I am new to philosophy, I am interested in Kant's philosophy, I have had a question to ask about
Kant (as far as I understand) says there is the thing in itself, and the world of phenomena, the world
we experience, but both worlds are not two separate entities, they are one world, we understand the
thing in itself as the phenomenal world.
But who are we? aren't we (in reality) in the world of the thing in itself that is not temporal, how can be
there misunderstanding, misinterpretation if there is no time, and if time is said to be illusion how can
such a non-static illusion be produced from a static reality (the thing in itself) and can it be said that it
is produced from the world of the thing in itself? if it is said to be non-temporal then it can produce
nothing, what relation is there between the phenomenal world and the world in itself?
misinterpretation? how can misinterpretation exist without time?
They are in a sense two worlds, the noumenal and the phenomenal... but in a very particular sense,
not what you'd expect. According to Kant, and I'm going to compress quite a bit into a teeny
explanation, we construct the world we see, the phenomenal, employing "schemas" and what might
be termed "built-in" parameters ("forms", "pure intuition" and "a priori concepts"). Two of the most
fundamental parameters that we are, in effect, hard-wired to use, in constructing the phenomenal
world, are space and time. But when I say "constructing", I'm using that term in a particular way...
really, a better term might be "understanding"... but that isn't really correct either; it's not like our
conscious efforts at understanding. "Structuring" is really best... but that's such a vague term... I'll use
"understanding", OK? With the proviso that what I'm talking about is a kind of unconscious meaning
of that term. So... we "understand" the noumenal world through those parameters. But we do not
know that the noumenal world does, or does not, have comparable or even identical dimensions of
space and time. In fact, to speak of the noumenon as being "atemporal" is to employ our limited
parameter of time to describe something which we cannot know or describe in any other way. So
saying the noumenon is "beyond time" or "atemporal" or that time is an "illusion" is to use the limited
palette, in effect, that we have to work with to describe something which really necessitates another
type of description. But we do not, indeed cannot, know what that type is, because of our limitations.

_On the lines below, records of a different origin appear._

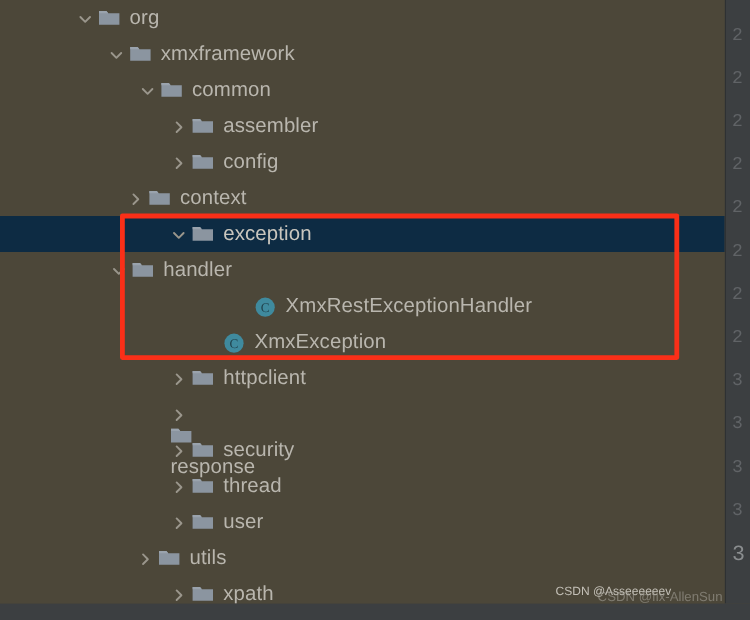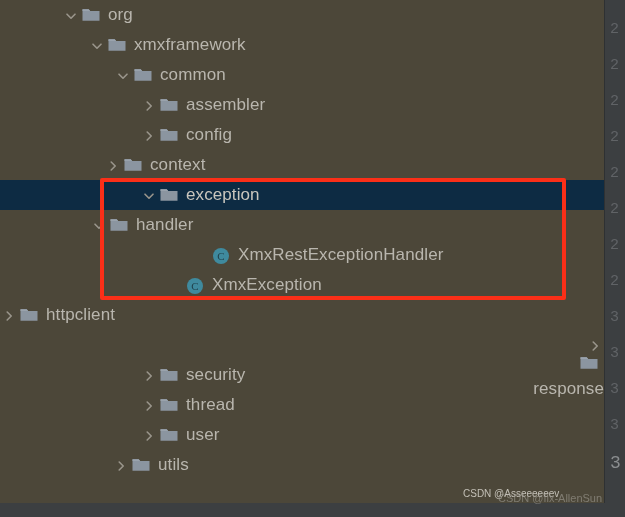--- a/index.html
+++ b/index.html
@@ -39,7 +39,7 @@
     position: relative;
     height: 30px;
     display: flex;
-    align-items: flex-end;
+    align-items: flex-start;
     white-space: nowrap;
     box-sizing: border-box;
   }

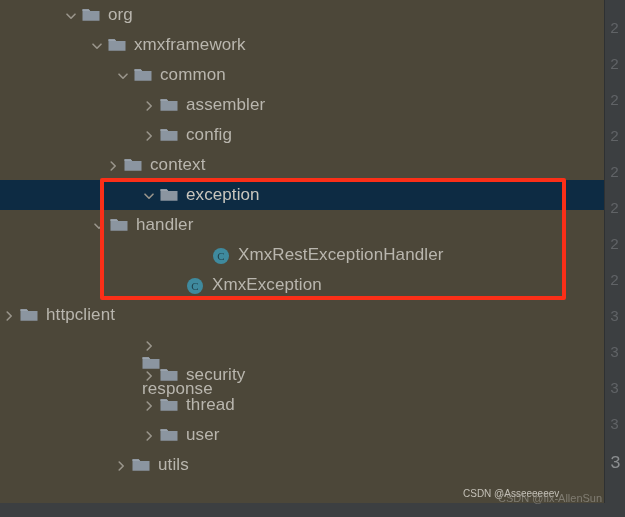--- a/index.html
+++ b/index.html
@@ -288,7 +288,7 @@
         </span>
         <span class="label">XmxException</span>
       </div>
-      <div class="row" style="">
+      <div class="row" style="padding-left: 140px;">
         <span class="twisty">
           <svg width="14" height="14" viewBox="0 0 14 14">
             <path d="M5.2 3 L9.2 7 L5.2 11" fill="none" stroke="#9a968c" stroke-width="1.6" stroke-linecap="round" stroke-linejoin="round"></path>

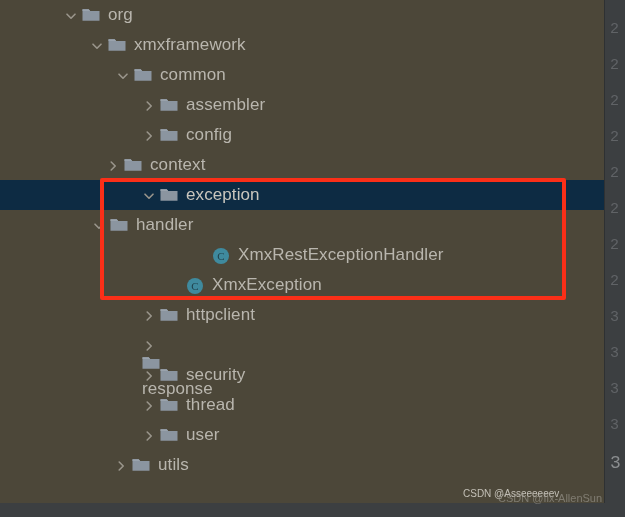--- a/index.html
+++ b/index.html
@@ -371,6 +371,20 @@
           </svg>
         </span>
         <span class="label">utils</span>
+      </div>
+      <div class="row" style="padding-left: 140px;">
+        <span class="twisty">
+          <svg width="14" height="14" viewBox="0 0 14 14">
+            <path d="M5.2 3 L9.2 7 L5.2 11" fill="none" stroke="#9a968c" stroke-width="1.6" stroke-linecap="round" stroke-linejoin="round"></path>
+          </svg>
+        </span>
+        <span class="node-icon">
+          <svg width="18" height="16" viewBox="0 0 18 16">
+            <path d="M0.5 2.2 h6.2 l1.5 1.9 h9.3 v9.6 h-17 z" fill="#8b95a0"></path>
+            <path d="M0.5 2.2 h6.2 l1.5 1.9 h-7.7 z" fill="#9aa3ad"></path>
+          </svg>
+        </span>
+        <span class="label">xpath</span>
       </div>
     </div>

"We" are of the noumenon... but that doesn't mean we understand the noumenon directly. Kant's
argument is very long and complicated... and I simply don't know how to summarize it all for you here.
Stating the conclusions doesn't summarize the argument. I guess you could put it this way: we make
mistakes about reality, and we clearly have many types of incomplete knowledge of reality. So there
must be a disconnect of some sort between ourselves and reality. Ok? Now, given that, what can we
say about what we do know and how we know it? Well, we then have to talk about the kinds of things
we have to do with whatever connection we do have to reality. But we don't even know what kind of
knowledge we have of reality, do we. So what Kant does is try to figure out, in the most general way,
what we can know. Starting from the assumption that we are affected by reality (we "receive
impressions"), he attempts to understand how we understand those impressions. There is a
difference, very important to Kant, between receiving impressions and understanding that those
impressions are objects, events, etc., etc. (which is what I mean above by "understand"). And if you
think about it, you will see that even if we are direct receptors, in effect, of reality, the noumenon, that
reception, those impressions, without some sort of understanding, i.e., classification, organization,
structuring... would just be chaos.
So what Kant is saying is this: how do we get order from the chaos of impressions? And that ordering
is done in terms of space, time... etc. Take a look at para 88 through about 100 of the Critique of Pure
Reasonfor this introduction. So the mistake that people make is to think that Kant is saying, "Well,
there's this world out there separated from us by a veil of some sort..." No. What he's saying is that
without internal restructuring we would be overwhelmed by the chaotic impressions we do receive of
reality. And then he goes on... and on, and on... describing how we create order from that chaos.
And, interestingly enough, Kant is supported by modern cognitive science to an amazing degree.